In tactical operations centers currently in use by the military and intelligence agencies, decision makers must contend with both the mission at hand and the huge amount of information flowing into their systems. Screens are everywhere—one for Blue-force Tracking, another for unmanned aerial vehicle (UAV) video feeds, a third with an intelligence feed, and yet another with living documents such as plans and significant activity reports. Communicating with those assets also requires separate programs.

Adding context to these streams of disparate data from intelligence and platforms is currently done in the commander’s head, which, while impressive, simply is not efficient. And communications with far-flung assets can be trying. In December 2013, Textron Systems’ Advanced Information Solutions business introduced a cloud-based system called iCommand in an effort to contextualize raw data and simplify asset management.

The Goal

Chris Ellsworth, the technical project manager of the engineering group for iCommand, said that the software allows a commander entering a tactical operations center “to look at one screen to get oriented quickly.” The suite provides a common operating picture (COP), he added, but also enhances decision making through better information management and interaction with data and platforms.

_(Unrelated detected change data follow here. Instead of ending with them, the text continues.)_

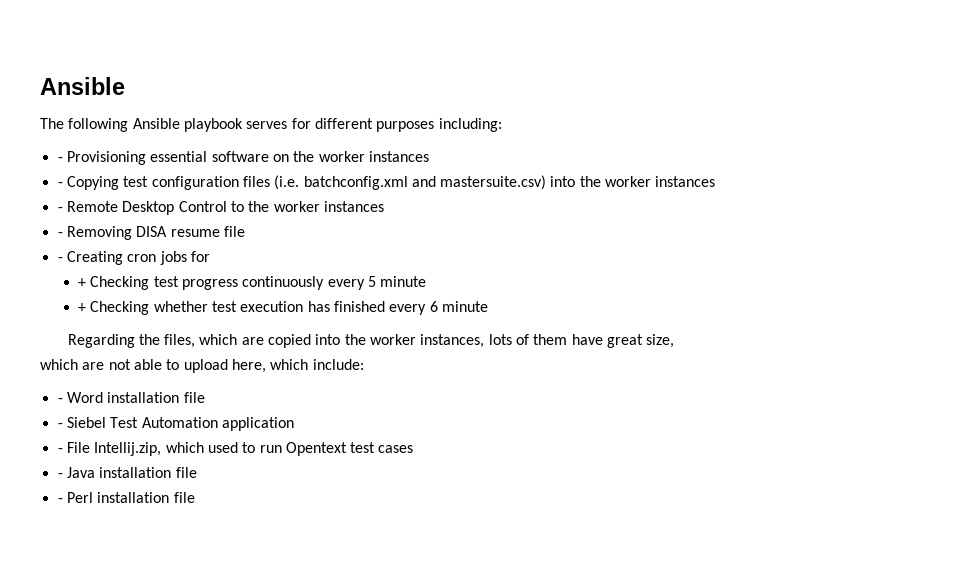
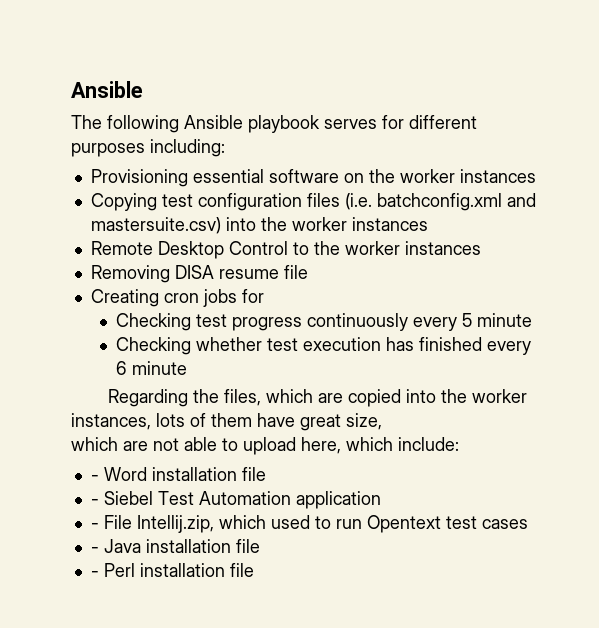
[57,157,63,162] - -> (225, 148) none
[57,182,63,187] - -> (536, 176) none
[57,207,63,212] - -> (428, 224) none
[57,232,63,237] - -> (481, 248) none
[57,257,63,262] - -> (308, 272) none
[78,278,87,287] + -> (264, 296) none
[78,303,87,312] + -> (533, 320) none

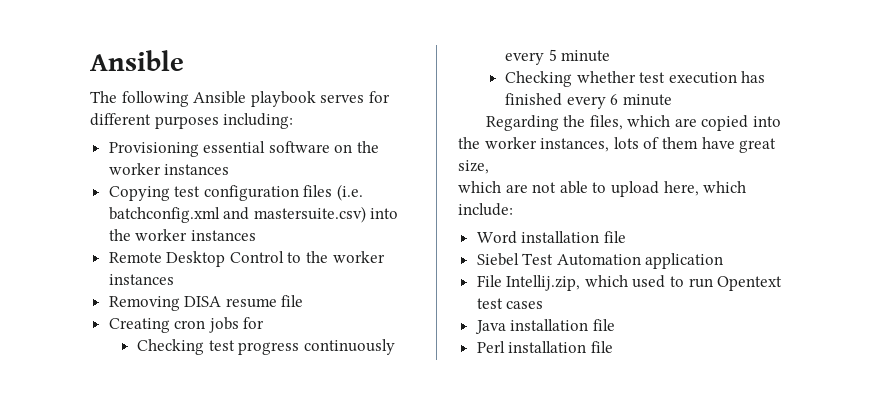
[90,475,99,481] - -> (513, 209) none
[90,499,99,505] - -> (626, 237) none
[90,523,99,529] - -> (724, 261) none
[90,547,99,553] - -> (544, 305) none
[90,571,99,577] - -> (615, 325) none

Textron Systems saw a need for a better COP, and began developing iCommand in 2011. A prototype of the system found its way to a Special Operations Command (SOCOM) customer, who determined it addressed their needs and began working with the company to make the system operational. The 1.0 release is now available. Most iCommand customers are in special operations, and the company is doing some work with the services as well.


With tasking authority, a commander can also request relocation of an asset. “Essentially, iCommand is integration glue for an organization’s sensors, platforms, and data links,” Ellsworth added.

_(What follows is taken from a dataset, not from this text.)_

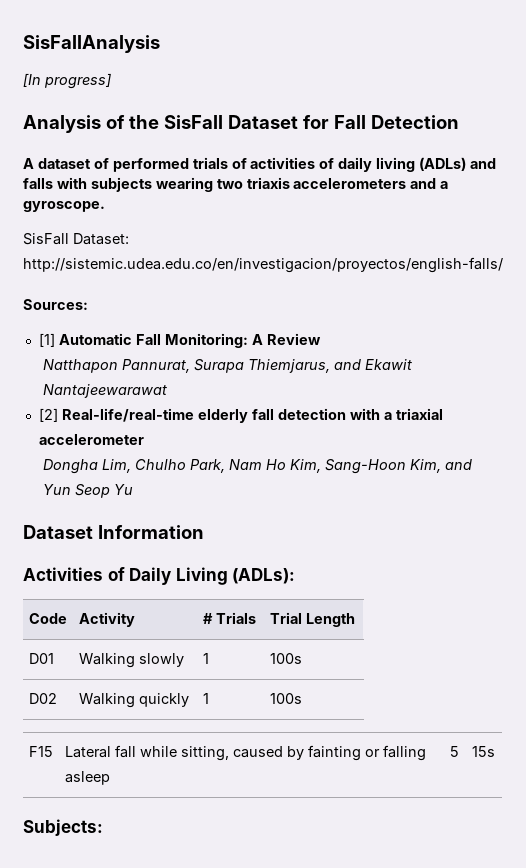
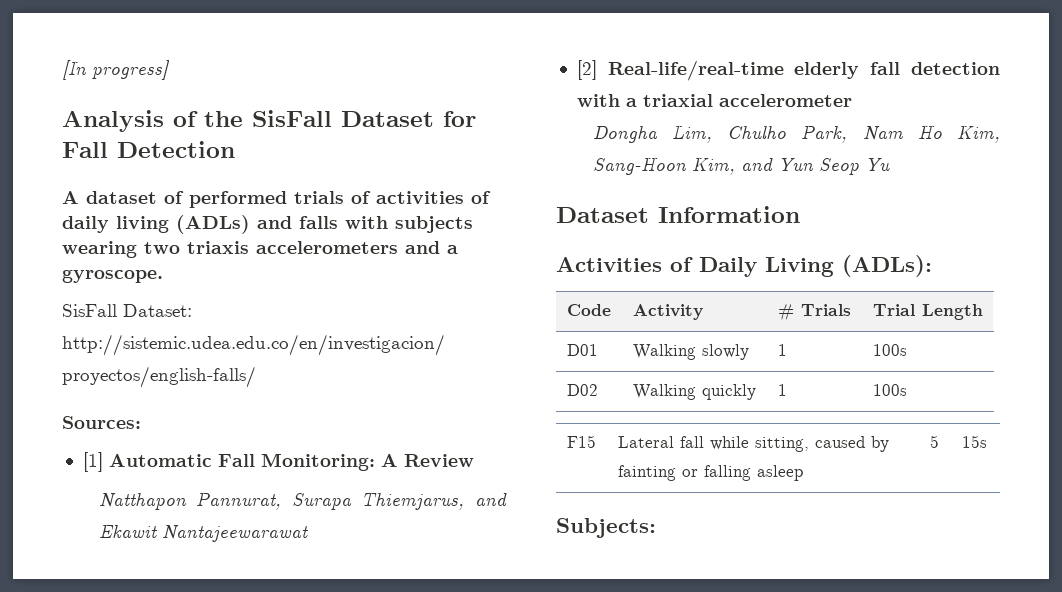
[23,35,160,53] SisFallAnalysis // -> (62, 70) none

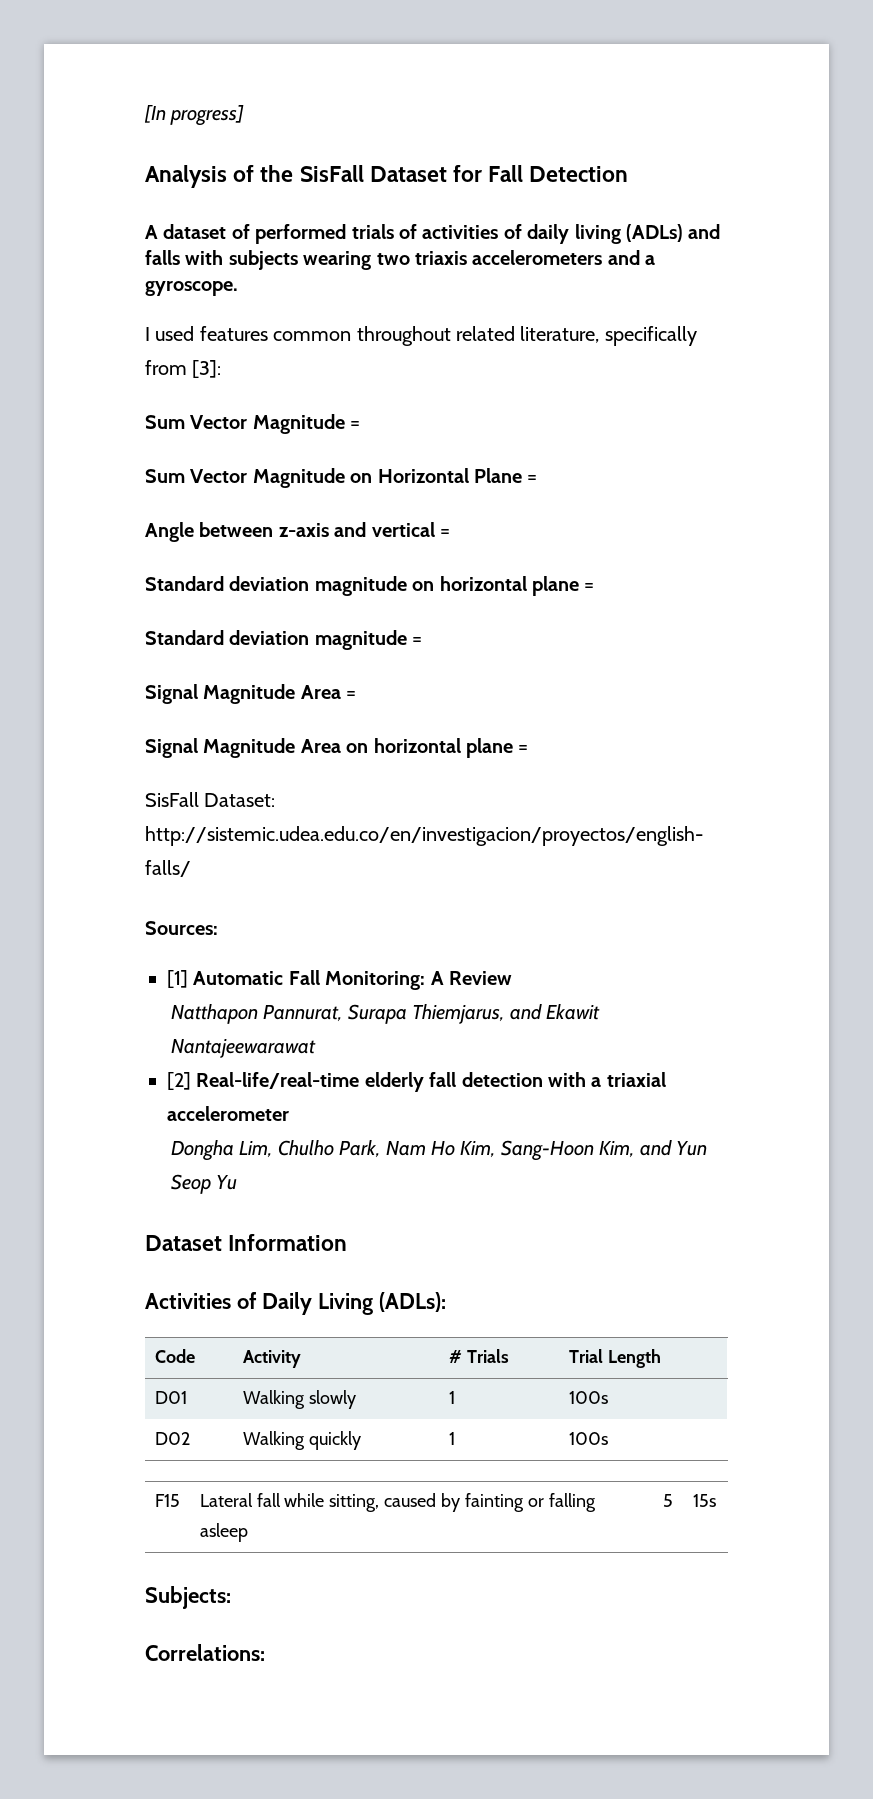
(163, 276) none -> [145,326,697,346] [145,360,222,378] [145,414,361,434] [145,468,538,488] [145,522,450,542] [145,576,595,596] [145,630,423,650] [145,684,357,704] [145,738,529,758] // I used features common throughout related literature, specifically from [3]: // Sum Vector Magnitude = // Sum Vector Magnitude on Horizontal Plane = // Angle between z-axis and vertical = // Standard deviation magnitude on horizontal plane = // Standard deviation magnitude = // Signal Magnitude Area = // Signal Magnitude Area on horizontal plane =
(656, 528) none -> [145,1644,265,1661] // Correlations:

“A SOCOM-type customer, for example, uses three, four, or five different airborne ISR assets that all have different communications systems,” said Harvey Davis, program director for iCommand. “Our software allows you to bring in one system to view the information.” With tasking authority, a commander can also request relocation of an asset. “Essentially, iCommand is integration glue for an organization’s sensors, platforms, and data links,” Ellsworth added.

Creating Context

How iCommand appears to the user is not revolutionary nor is it automated. If, for example, a tracking device is planted on a vehicle, instead of cross referencing documents for a serial number and intelligence related to it, the software allows a user to associate the tracking device with the tracked system using a representative icon—all other relevant information can be grafted onto that data. This way a user clicks on one place to gain a complete picture of events.

“All of the data in iCommand is managed,” Ellsworth said. “The COP manager controls all aspects of the data going down through the cloud. He adds the context to the raw data.”

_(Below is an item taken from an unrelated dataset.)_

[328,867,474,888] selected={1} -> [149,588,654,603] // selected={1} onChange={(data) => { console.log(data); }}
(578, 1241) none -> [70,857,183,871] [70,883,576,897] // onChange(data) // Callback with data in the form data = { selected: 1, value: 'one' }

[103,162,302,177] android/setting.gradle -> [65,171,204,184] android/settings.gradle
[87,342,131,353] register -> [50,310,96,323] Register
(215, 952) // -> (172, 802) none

Assets involved in an operation are also linked through the system. Decision makers can see what UAVs are available, what their payload is, and how long they can stay on target. The software also allows access to live video feeds and map tracking. Operators may also isolate certain portions of the video and attach it to map points, what Ellsworth calls a “bread crumb.” Forty-eight hours-worth of video and location information can be stored in the current configuration.

With up to fifty clients able to log in, one group can be working on intel reports, for example, and an operational commander examining other intel or following a video feed can see those reports coming in in real time.

Finger-swipe Tasking

Ellsworth and Davis stressed that iCommand is “more than a COP.” Specifically, the software offers unified command and control capabilities over disparate manned and unmanned assets—without new hardware—for operations center users. On the map-based display showing all available aircraft, a user may select and task a UAV through an action all computer and tablet users know how to do: drag and drop.

“You might have a whole variety of aircraft at your command, and today you have to switch between many different tools to interface with them,” Ellsworth explained. “People are ‘fat fingering’ coordinates to try to manage their assets. iCommand brings that all into one environment and you can manage them [in an identical manner].”

In this way, an iCommand server becomes a message router and translator for both specific tasks and the commander’s intent. Ellsworth explained that when a user tasks an asset, he or she fills in a form, submits it, and the software’s server figures out what network that platform is on, what tactical message format it speaks, and then forwards that message on. If the operator accepts the directive in the message, the task is directly loaded to the aircraft’s payload. On a broader level, a commander can seamlessly communicate to a UAV operator that he wants a certain building monitored or truck followed. This does not require the services to change their procedures, but might represent an opportunity to streamline them.

On the battlefield, individual soldiers can access subsets of data with Android cell phones and tablets. Textron Systems has developed its own apps as well as worked with others to move iCommand to the field. Though Davis would not specify whom, he said that foreign militaries were interested in the product, which would require some modification for export.

In the field, individual soldiers can access subsets of iCommand data with Android cell phones and tablets. Textron Systems has developed its own apps and worked with others. (Textron)

In the field, individual soldiers can access subsets of iCommand data with Android cell phones and tablets. Textron Systems has developed its own apps and worked with others. (Textron)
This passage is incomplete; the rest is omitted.